Sete pontos e dois movimentos para interpretar a Bíblia

Foto: Kasosita em Cathopic

Por Frei Jacir de Freitas Faria [1]

 

Como interpretar a Bíblia? Essa é uma boa pergunta. A Exortação Apostólica Verbum Domini traz pistas de como ler a Bíblia, quando fala da “Hermenêutica da Sagrada Escritura na Igreja”.  Hermenêutica é um substantivo grego que significa a arte de interpretar um texto. Como fazer isso? Basta ler a Bíblia do início ao fim? Não. O ato de interpretar tem dois movimentos e sete pontos que devem ser considerados. Quais são eles? Vejamos.

Para fazer uma boa hermenêutica, uma interpretação correta da Bíblia, não podemos deixar de considerar sete pontos, a saber:

  1. a ação do Espírito na transmissão do texto,
  2. a fé que o texto transmite,
  3. a tradição da comunidade em torno do texto,
  4. a transmissão do texto,
  5. a história onde ele está situado,
  6. o modo como o fato foi contado pelo seu autor,
  7. e o tipo de literatura que resultou num texto.

Resumindo, podemos dizer que na interpretação se encontram o leitor, o contexto e o texto. O leitor interpreta o texto a partir do seu contexto, da sua realidade, sem deixar de considerar a experiência religiosa no contexto do texto.

Como eu havia dito, a interpretação ocorre em dois movimentos. O primeiro é o ato de interpretar a partir de um método que devemos usar para tirar para fora o seu sentido original, a sua gênesis. Daí a palavra exegese, tirar (ex) para fora.

Dentre os métodos de interpretação, o mais científico chama-se Histórico-Crítico. Por meio dele, vários elementos são analisados: as formas literárias, a história do texto e seu autor, as várias cópias etc. O cientista da Bíblia se ocupa desse método e são chamados de exegetas. Para fazer isso é preciso ter domínio do hebraico, do grego e do aramaico, as línguas da Bíblia original.

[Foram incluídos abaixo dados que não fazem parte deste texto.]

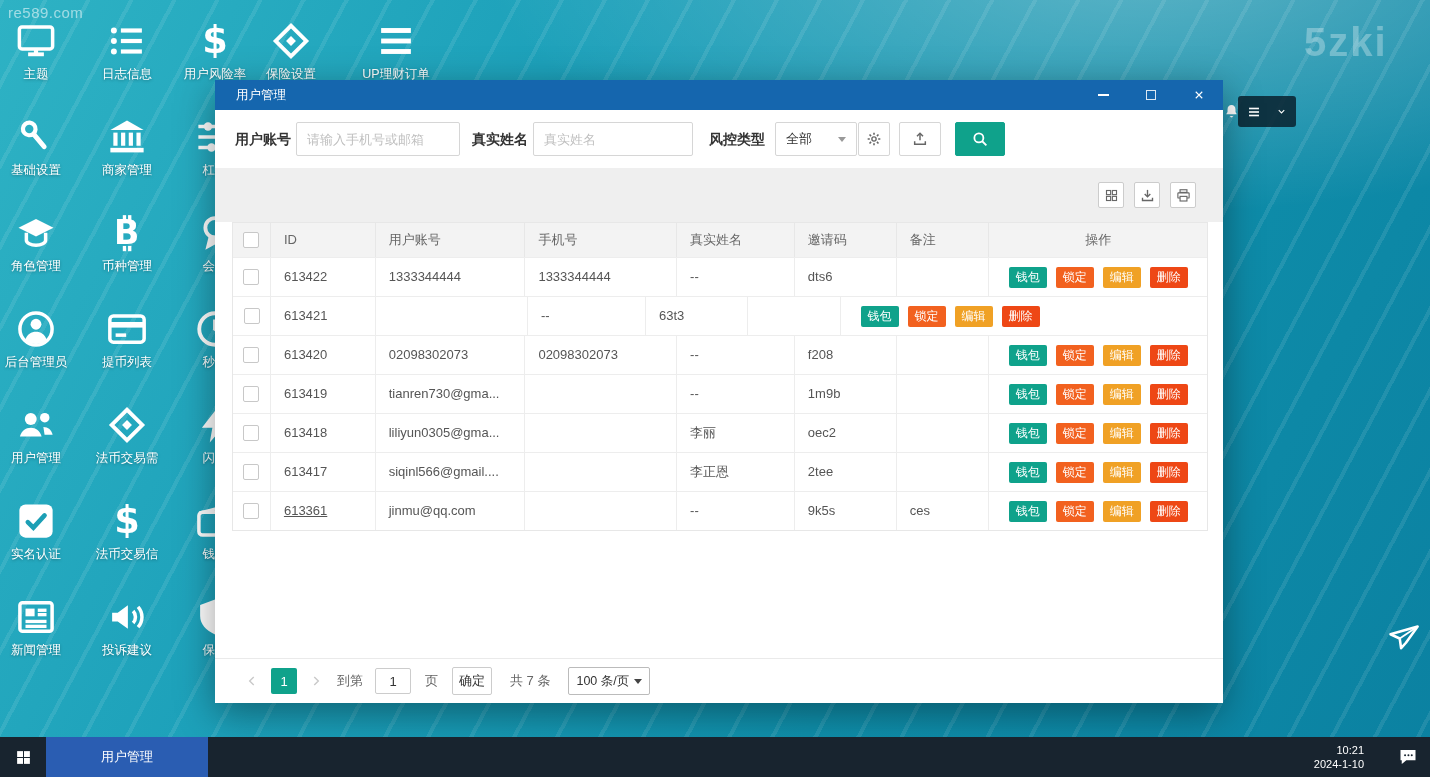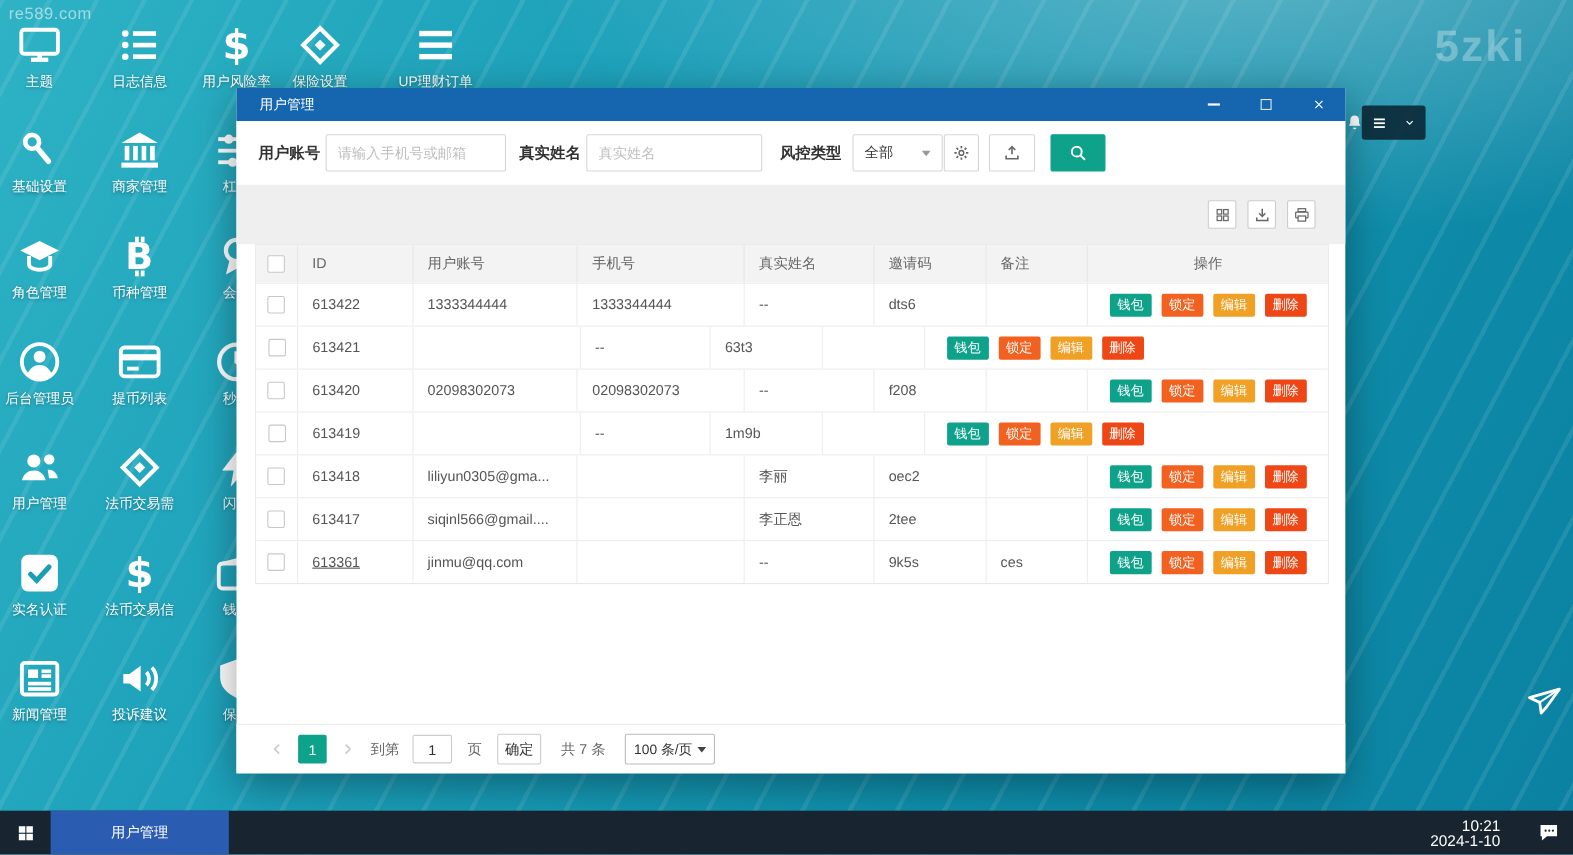"tianren730@gma..." div.td { html: none -> <div>tianren730@gma...</div> }
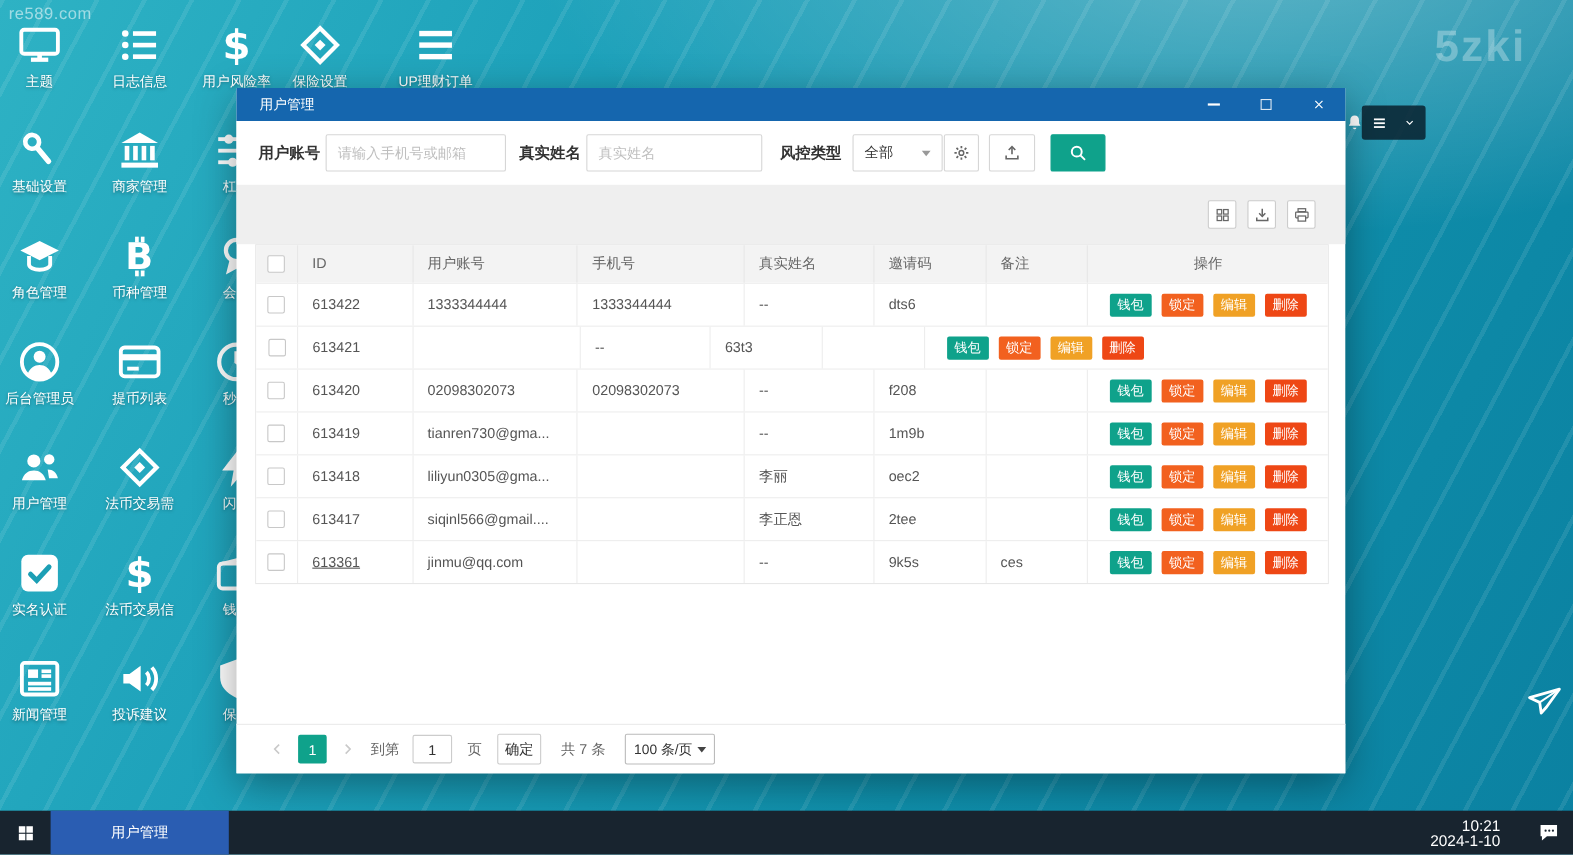"10:21" .clock { font-size: 14px -> 11px }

Outros métodos partem do texto como está na Bíblia, sem perguntar pela sua evolução na história e autor, isto é, parte do texto como está na Bíblia. Esses métodos são, por exemplo, a Análise Retórica. Temos ainda as leituras contextuais como a de gênero, que trata da relação de poder entre o homem e a mulher; a sociológica, que compreende o texto no seu contexto social; a alegórica, que compara o conteúdo do texto com outra realidade.

O segundo movimento na interpretação bíblica é a sua atualização, isto é, o trazer o passado da Bíblia para o presente. Para fazer isso, basta partir da fé e considerar a sua realidade. Caso contrário, a sua leitura será fundamentalista, isto é, manipuladora do texto. Algumas pessoas agem assim, são os que abrem a Bíblia para o ver que Deus quer falar para ela. Imagina se cai a passagem de Eclo 24,25-26): “Se a mulher não obedece ao dedo e ao olho, separa-te dela”. Vai separar da mulher? Não. Que age assim não considera a época do texto e sua realidade.

Esses dois movimentos, o ontem e o hoje do texto, são os trilhos de uma mesma linha de ferro que nos levam a um mesmo destino: Deus em nossa vida, a nossa vida em Deus. Somente nessa perspectiva é que se pode reconhecer que a Palavra de Deus é viva e se dirige a cada um de nós no momento presente da nossa vida, assim como se dirigiu, no passado, aos nossos pais e mães na fé.

Não se esqueça de considerar esses pontos na hora de sua leitura bíblica, seja para o estudo ou para o momento de leitura orante da Palavra de Deus em palavras humanas. Boa leitura e interpretação!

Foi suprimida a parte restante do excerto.